President Ruto puts CSs under the microscope in late-night meetings

President William Ruto chairs a Cabinet

President William Ruto chairs a Cabinet meeting at State House in Nairobi on January 15.

Photo credit: Courtesy | PCS

An inquisitive President William Ruto has been demanding clear and concise answers from his Cabinet secretaries on complete and planned projects within their ministries, challenging them on their performance in the ongoing National Executive Retreat in Naivasha, Nakuru County.

The CSs have found themselves on the receiving end amid pressure from Kenya Kwanza lawmakers barely a day into the three-day retreat in which meetings had been going past 9pm.

A December survey by Tifa Research showed that Kenya Kwanza supporters are the most disillusioned with the state of affairs in the country, with supporters of the President disappointed with his administration’s performance since it came to power in September 2022.

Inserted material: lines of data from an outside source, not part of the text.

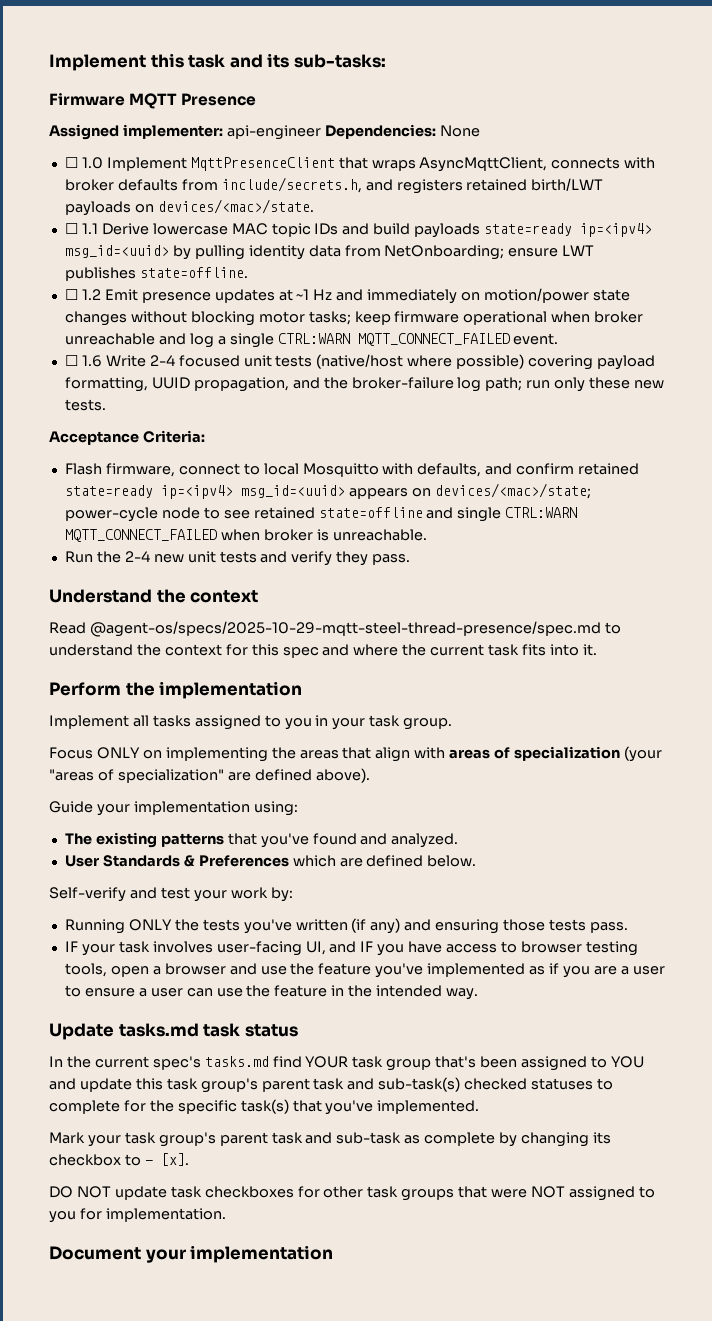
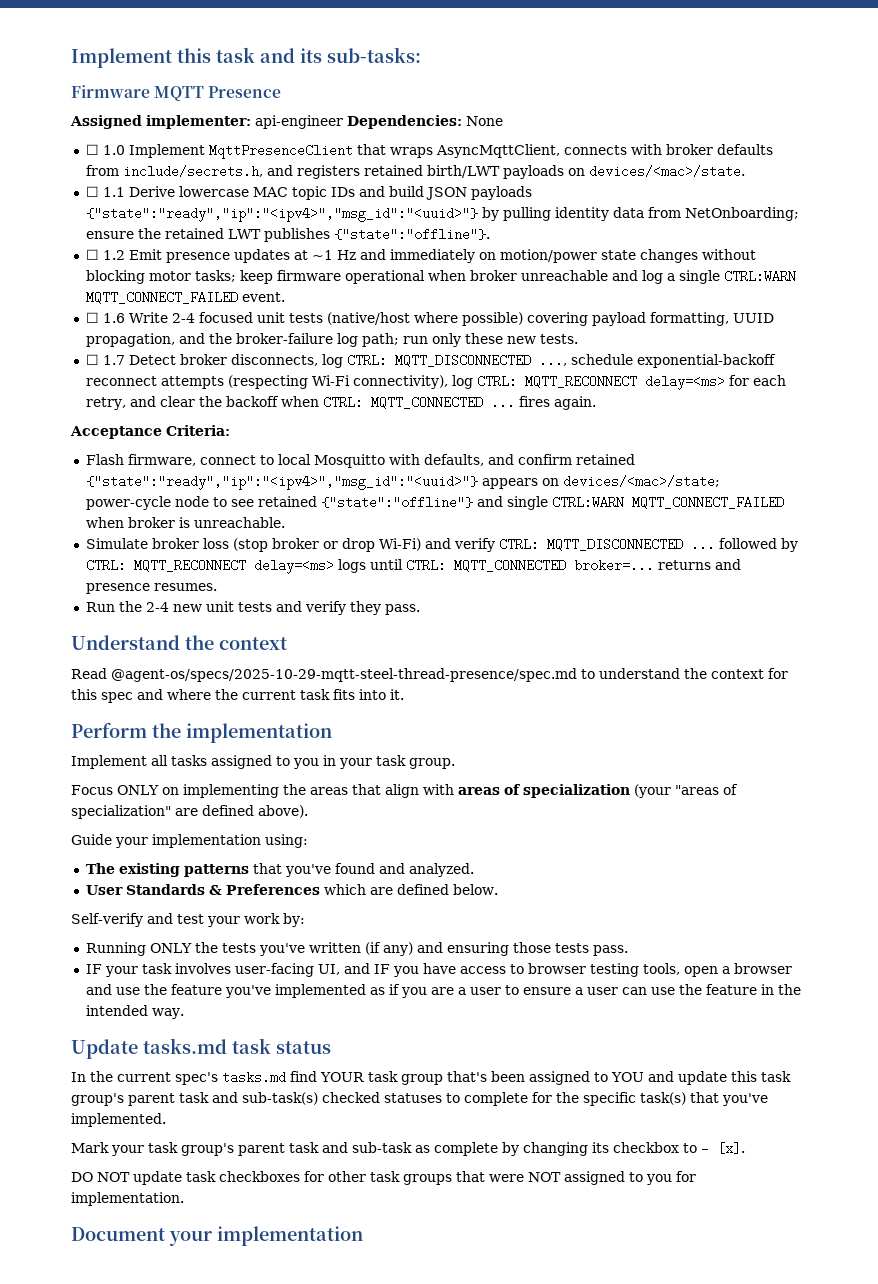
- ☐ 1.1 Derive lowercase MAC topic IDs and build payloads state=ready ip=<ipv4> msg_id=<uuid> by pulling identity data from NetOnboarding; ensure LWT publishes state=offline.
+ ☐ 1.1 Derive lowercase MAC topic IDs and build JSON payloads {"state":"ready","ip":"<ipv4>","msg_id":"<uuid>"} by pulling identity data from NetOnboarding; ensure the retained LWT publishes {"state":"offline"}.
+ ☐ 1.7 Detect broker disconnects, log CTRL: MQTT_DISCONNECTED ..., schedule exponential-backoff reconnect attempts (respecting Wi-Fi connectivity), log CTRL: MQTT_RECONNECT delay=<ms> for each retry, and clear the backoff when CTRL: MQTT_CONNECTED ... fires again.
- Flash firmware, connect to local Mosquitto with defaults, and confirm retained state=ready ip=<ipv4> msg_id=<uuid> appears on devices/<mac>/state; power-cycle node to see retained state=offline and single CTRL:WARN MQTT_CONNECT_FAILED when broker is unreachable.
+ Flash firmware, connect to local Mosquitto with defaults, and confirm retained {"state":"ready","ip":"<ipv4>","msg_id":"<uuid>"} appears on devices/<mac>/state; power-cycle node to see retained {"state":"offline"} and single CTRL:WARN MQTT_CONNECT_FAILED when broker is unreachable.
+ Simulate broker loss (stop broker or drop Wi-Fi) and verify CTRL: MQTT_DISCONNECTED ... followed by CTRL: MQTT_RECONNECT delay=<ms> logs until CTRL: MQTT_CONNECTED broker=... returns and presence resumes.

The President is on record reprimanding his ministers and their principal secretaries, saying some did not know their roles.

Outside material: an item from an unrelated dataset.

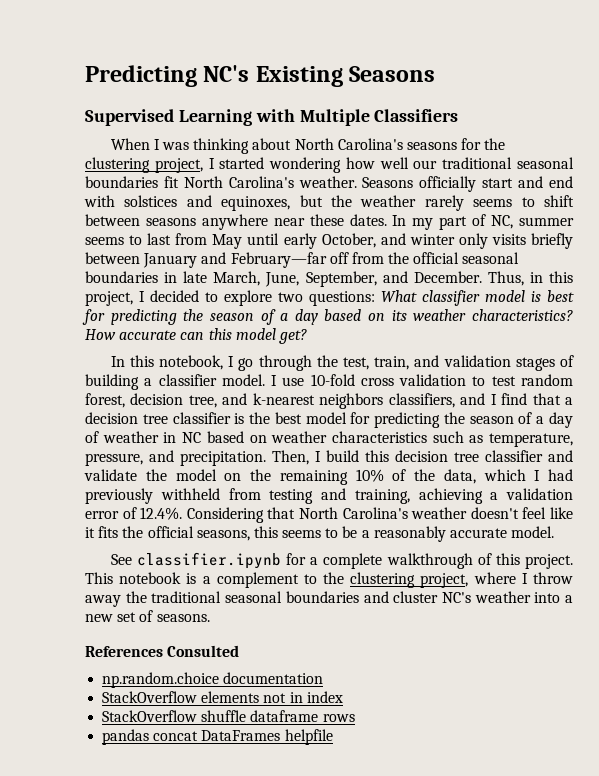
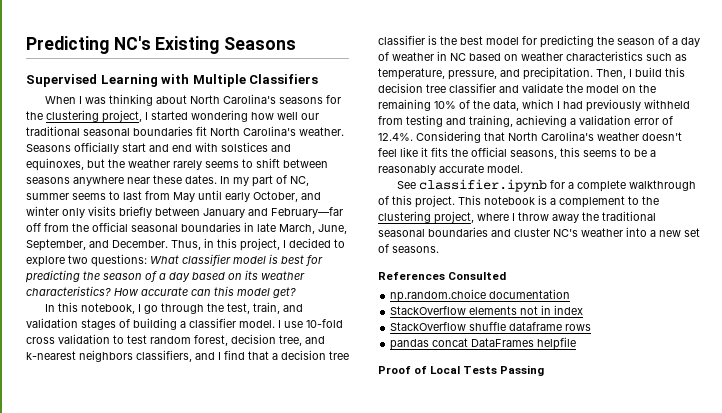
+ Proof of Local Tests Passing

The ongoing Naivasha meeting comes at a time when the President is under pressure to deliver on his campaign pledges. ‘Nation’ has established that the CSs, PSs and advisers were told on Monday that they have no choice but to be accountable to Kenyans.

The daily meetings have been starting at 7.30am and ending well past 9pm, with CSs answering questions on their performance in the implementation of Dr Ruto’s Bottom-Up Economic Transformation Agenda.

The long meetings, Nation understands, were borne out of the realisation that President Ruto is the appointing authority and will be blamed should his government fail to deliver on his lofty development manifesto.

Last October, the President reshuffled his Cabinet, shifting some functions and reconstructing some ministries. Some PSs were also affected by the changes.

On Tuesday, Public Service CS Moses Kuria, whose duty it is to oversee, monitor, and evaluate performance of all government ministries, departments and agencies, explained that the meetings reviewed resolutions made in the first retreat in Nanyuki last year.

Mr Kuria said public debt and its repayment and the high cost of living featured prominently in the discussions, as was the economic recovery of the country.

“We’ve all agreed that 2024 is the year of deliverables. There are some 181 projects in 25 pillars we discussed today in our session. We’ve been asked to work as a team so that we help the President achieve his manifesto,” Mr Kuria said.

Prime Cabinet Secretary Musalia Mudavadi, whose ministry is in charge of prioritisation and coordination of government programmes, presented a report.

 “We want to make sure that our desire to deliver services is coordinated, cost-effective and prudent. This is the whole objective. The President has catapulted Kenya on the international arena, a major achievement for our economic diplomacy,” he said.

Yesterday’s sessions with the National Treasury focused on the country’s economic health, with Treasury CS Njuguna Ndung’u and PS Dr Chris Kiptoo making presentations.

They explained why the shilling has strengthened against the dollar over the past few days.

“We noticed that, however, much we tried to talk about the strategy to resolve the Eurobond, there were always some doubts because a big portion, especially our microstructure of the market, believed that the government would still go to the market to buy dollars to pay the Eurobond,” Prof Ndung’u said.

The government plans to collect an additional Sh323.5 billion in taxes, in a budget spending plan that will see the Ruto administration spend a total of Sh4.55 trillion, mostly on salaries and debt repayments.

In the 2024 Budget Policy Statement (BPS), the government targets to collect Sh2.95 trillion in taxes in the fiscal year 2024/25 (July to June), relying on the proposed far-reaching tax measures that target the hard-to-tax sectors such as jua kali, digital and agricultural activities. In the current fiscal year, the Kenya Revenue Authority has been tasked with collecting Sh2.62 trillion from direct and indirect taxes. These collections rely heavily on the revenue-raising measures contained in the Finance Act 2023, including the doubling of the value-added tax (VAT) on fuel.

Last week, the Treasury raised $1.5 billion through a Eurobond issuance with the proceeds expected to be used to buy back part of the 2024 sovereign bond.